What this did, of course, was help cement the link between the classical body and homosexuality. If Paris, an openly gay man, exalted the "beauty" of the classical physique, then most people interpreted that this was a look which appealed to gay men. If bodybuilding was not to be a homoerotic beauty pageant, then it needed to transform the look of the bodies on the stage. Indeed, this emphasis on how a bodybuilding competition should not be read as a beauty contest, and how those men were not hunk pinups, was exemplified by one of the most popular "mass-monsters" of the late 1980s/early 1990s - Nasser el Sonbaty. The journalist Jon Hotten described Sonbaty as having 'the head of a professor . . . and the body of a genuine freak.' Sonbaty did indeed have the stereotypical head of the professor even in the strictly physical sense given that he was balding - yet did not simply shave the head but emulated a style which was not far from being labeled a "comb-over" - and always wore a pair of big, thick specs - even on the competition stage. Sonbaty's specs were not fashion glasses but heavy, unglamorous spectacles. Yet beneath this professorial-looking head was a physique which, at a height of 5/11", often weighed an astonishing 300 obs plus. Sonbaty's appearance certainly made the point: professional competitive level bodybuilding is not a beauty contest and the contestants on stage are not hunk pinups.


Conclusion

This chapter has argued that in order for professional-level bodybuilding to survive it had to change its strategy of publicity representations and market itself as a postmodern freak show. Given the rise in female bodybuilding, the cultural trend of the Adonis Complex, and the growing articulation of a metropolitan gay bodybuilding culture, contemporary professional bodybuilding had to repackage itself as something different from the canonization of male beauty. Enfreakment discourse became the accepted way of marketing professional bodybuilders to the fans. I have suggested that these representations may fuel homosocial, bigorexic fantasies for the bodybuilding fan; the idea of challenging regimes of normative attractiveness and creating a body which moves outside the dynamics of sexuality altogether.

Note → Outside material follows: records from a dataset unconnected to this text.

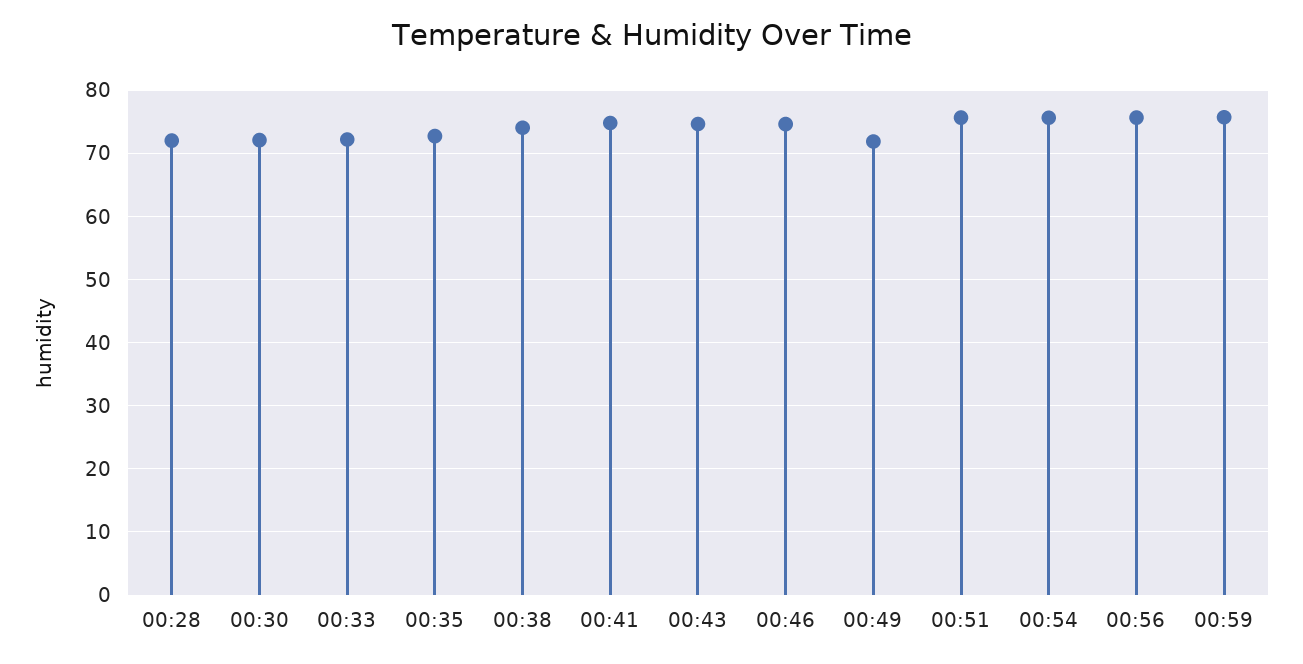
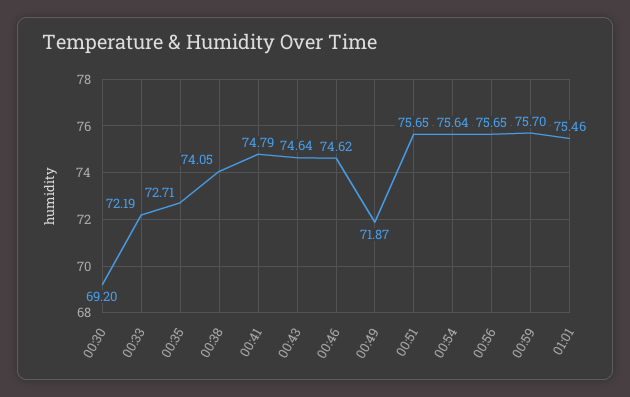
00:28: 72 -> none
00:30: 72 -> 69.2
01:01: none -> 75.46

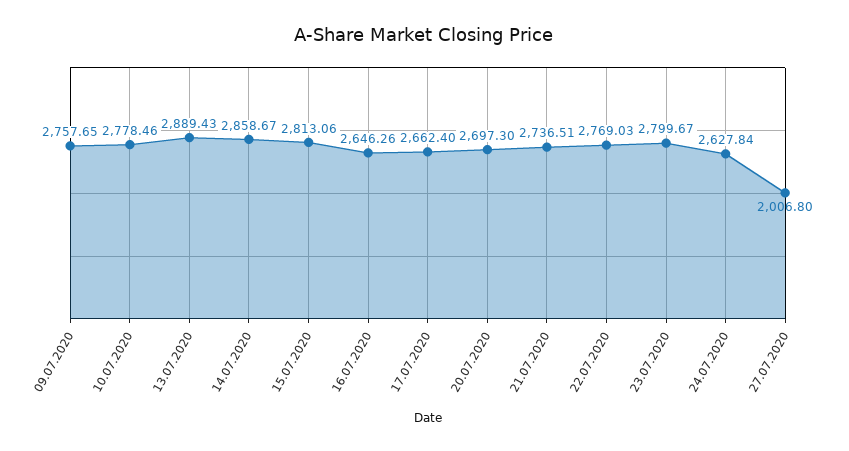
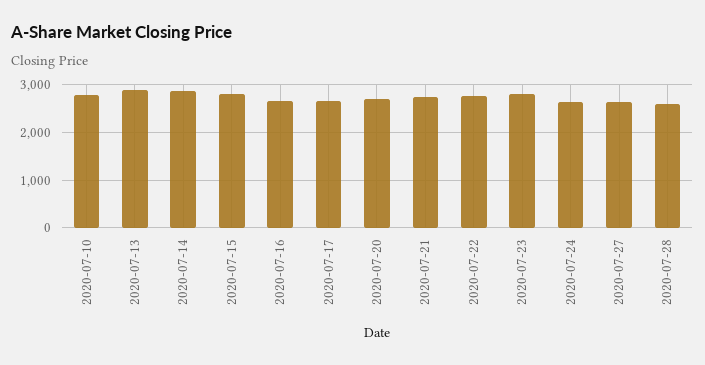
09.07.2020: 2757.65 -> none
27.07.2020: 2006.8 -> 2600
2020-07-28: none -> 2600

However, it should be remembered that, historically, the freakshow was a place where human deviance was valuable, and in t hat sense valued. Joshua Gamson points out that this "value" is the way in which the "freak" can challenge received dictates of normativity (Freaks Talk Back: Tabloid Talk Shows and Sexual Nonconformity). Indeed, Gamson argues that one contemporary evolution of the freak show - the daytime chat show - is not simply a vehicle for permitting normative people to stare at the freaks but can also be read as spectacles which 'mess with the "normal," giving hours of play and often considerable sympathy to stigmatized populations, behaviors, and identities, and at least pertly muddying the waters of normality' which, arguably, intrigues most critics interested in enfreakment. 

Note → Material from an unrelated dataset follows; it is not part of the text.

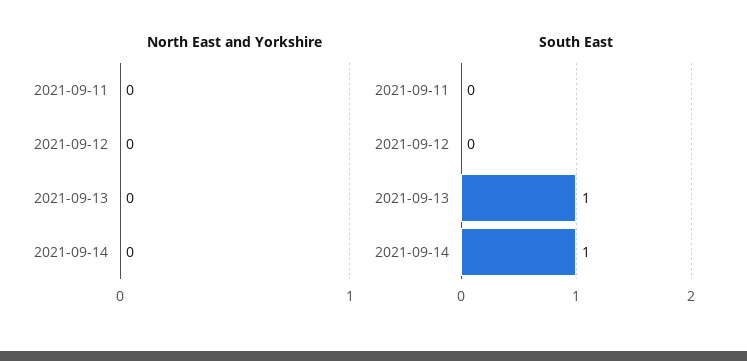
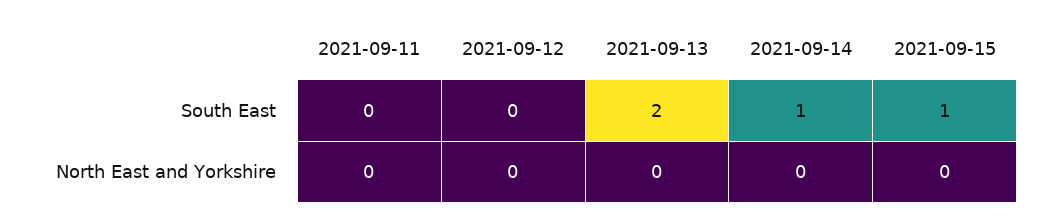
South East, 2021-09-13: 1 -> 2
South East, 2021-09-15: none -> 1
North East and Yorkshire, 2021-09-15: none -> 0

Perhaps the final word should be with Greg Valentino who in his own charming style states that the fans of bodybuilding demand the disquieting pleasure of watching "freaks":

 - In bodybuilding nobody gives a shit about Milos Sarcev up there all symmetrical with a beautiful body. You ask the crowd who they like to see. They like to see the freaks, Markus Ruhl of Paul Dillet, even though he can't pose to save his life. People love to see mass. They like to see freaks. It's what gets them into this sport.

And what the fans want - the fans shall get.